:: Data records
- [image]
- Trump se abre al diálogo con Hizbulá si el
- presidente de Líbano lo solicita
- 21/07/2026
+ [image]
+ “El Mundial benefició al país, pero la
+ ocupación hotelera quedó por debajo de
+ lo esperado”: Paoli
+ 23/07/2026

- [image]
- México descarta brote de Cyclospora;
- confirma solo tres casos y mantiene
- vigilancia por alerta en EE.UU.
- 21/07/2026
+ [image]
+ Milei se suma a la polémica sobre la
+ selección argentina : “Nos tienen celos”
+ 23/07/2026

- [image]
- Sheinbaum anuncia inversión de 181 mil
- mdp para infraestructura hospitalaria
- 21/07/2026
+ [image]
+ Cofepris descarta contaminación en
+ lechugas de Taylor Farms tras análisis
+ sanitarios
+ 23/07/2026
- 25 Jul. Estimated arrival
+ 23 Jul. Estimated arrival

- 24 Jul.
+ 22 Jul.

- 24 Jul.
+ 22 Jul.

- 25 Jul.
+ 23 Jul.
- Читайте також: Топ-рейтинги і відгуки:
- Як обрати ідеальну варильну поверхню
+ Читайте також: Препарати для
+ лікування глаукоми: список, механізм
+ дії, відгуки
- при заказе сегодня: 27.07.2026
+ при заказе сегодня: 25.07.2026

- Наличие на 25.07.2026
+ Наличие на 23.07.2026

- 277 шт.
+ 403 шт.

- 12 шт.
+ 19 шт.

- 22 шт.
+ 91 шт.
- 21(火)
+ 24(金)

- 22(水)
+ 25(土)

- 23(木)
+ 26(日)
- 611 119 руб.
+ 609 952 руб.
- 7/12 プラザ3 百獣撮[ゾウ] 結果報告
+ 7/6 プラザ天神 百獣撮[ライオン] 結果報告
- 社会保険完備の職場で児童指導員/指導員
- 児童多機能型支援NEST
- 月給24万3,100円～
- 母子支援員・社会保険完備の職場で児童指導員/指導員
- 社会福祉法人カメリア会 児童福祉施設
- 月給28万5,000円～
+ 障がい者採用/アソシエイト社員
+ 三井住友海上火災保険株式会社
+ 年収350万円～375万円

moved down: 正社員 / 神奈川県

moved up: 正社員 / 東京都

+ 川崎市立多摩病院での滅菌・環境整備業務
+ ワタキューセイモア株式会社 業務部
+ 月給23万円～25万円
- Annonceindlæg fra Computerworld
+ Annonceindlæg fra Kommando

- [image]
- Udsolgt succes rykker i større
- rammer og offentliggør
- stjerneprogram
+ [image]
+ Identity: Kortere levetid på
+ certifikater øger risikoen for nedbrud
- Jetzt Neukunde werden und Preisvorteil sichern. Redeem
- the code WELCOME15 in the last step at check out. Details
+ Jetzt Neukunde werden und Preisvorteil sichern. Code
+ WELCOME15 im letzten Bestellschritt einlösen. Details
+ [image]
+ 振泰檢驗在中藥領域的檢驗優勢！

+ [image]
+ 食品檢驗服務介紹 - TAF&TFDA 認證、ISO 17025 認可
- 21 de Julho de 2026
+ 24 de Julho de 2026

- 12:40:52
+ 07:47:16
::::
**Task requirements:** Please be sure to repeat every entry exactly.

**Expected output:**
- [image]
- Trump se abre al diálogo con Hizbulá si el
- presidente de Líbano lo solicita
- 21/07/2026
+ [image]
+ “El Mundial benefició al país, pero la
+ ocupación hotelera quedó por debajo de
+ lo esperado”: Paoli
+ 23/07/2026

- [image]
- México descarta brote de Cyclospora;
- confirma solo tres casos y mantiene
- vigilancia por alerta en EE.UU.
- 21/07/2026
+ [image]
+ Milei se suma a la polémica sobre la
+ selección argentina : “Nos tienen celos”
+ 23/07/2026

- [image]
- Sheinbaum anuncia inversión de 181 mil
- mdp para infraestructura hospitalaria
- 21/07/2026
+ [image]
+ Cofepris descarta contaminación en
+ lechugas de Taylor Farms tras análisis
+ sanitarios
+ 23/07/2026
- 25 Jul. Estimated arrival
+ 23 Jul. Estimated arrival

- 24 Jul.
+ 22 Jul.

- 24 Jul.
+ 22 Jul.

- 25 Jul.
+ 23 Jul.
- Читайте також: Топ-рейтинги і відгуки:
- Як обрати ідеальну варильну поверхню
+ Читайте також: Препарати для
+ лікування глаукоми: список, механізм
+ дії, відгуки
- при заказе сегодня: 27.07.2026
+ при заказе сегодня: 25.07.2026

- Наличие на 25.07.2026
+ Наличие на 23.07.2026

- 277 шт.
+ 403 шт.

- 12 шт.
+ 19 шт.

- 22 шт.
+ 91 шт.
- 21(火)
+ 24(金)

- 22(水)
+ 25(土)

- 23(木)
+ 26(日)
- 611 119 руб.
+ 609 952 руб.
- 7/12 プラザ3 百獣撮[ゾウ] 結果報告
+ 7/6 プラザ天神 百獣撮[ライオン] 結果報告
- 社会保険完備の職場で児童指導員/指導員
- 児童多機能型支援NEST
- 月給24万3,100円～
- 母子支援員・社会保険完備の職場で児童指導員/指導員
- 社会福祉法人カメリア会 児童福祉施設
- 月給28万5,000円～
+ 障がい者採用/アソシエイト社員
+ 三井住友海上火災保険株式会社
+ 年収350万円～375万円

moved down: 正社員 / 神奈川県

moved up: 正社員 / 東京都

+ 川崎市立多摩病院での滅菌・環境整備業務
+ ワタキューセイモア株式会社 業務部
+ 月給23万円～25万円
- Annonceindlæg fra Computerworld
+ Annonceindlæg fra Kommando

- [image]
- Udsolgt succes rykker i større
- rammer og offentliggør
- stjerneprogram
+ [image]
+ Identity: Kortere levetid på
+ certifikater øger risikoen for nedbrud
- Jetzt Neukunde werden und Preisvorteil sichern. Redeem
- the code WELCOME15 in the last step at check out. Details
+ Jetzt Neukunde werden und Preisvorteil sichern. Code
+ WELCOME15 im letzten Bestellschritt einlösen. Details
+ [image]
+ 振泰檢驗在中藥領域的檢驗優勢！

+ [image]
+ 食品檢驗服務介紹 - TAF&TFDA 認證、ISO 17025 認可
- 21 de Julho de 2026
+ 24 de Julho de 2026

- 12:40:52
+ 07:47:16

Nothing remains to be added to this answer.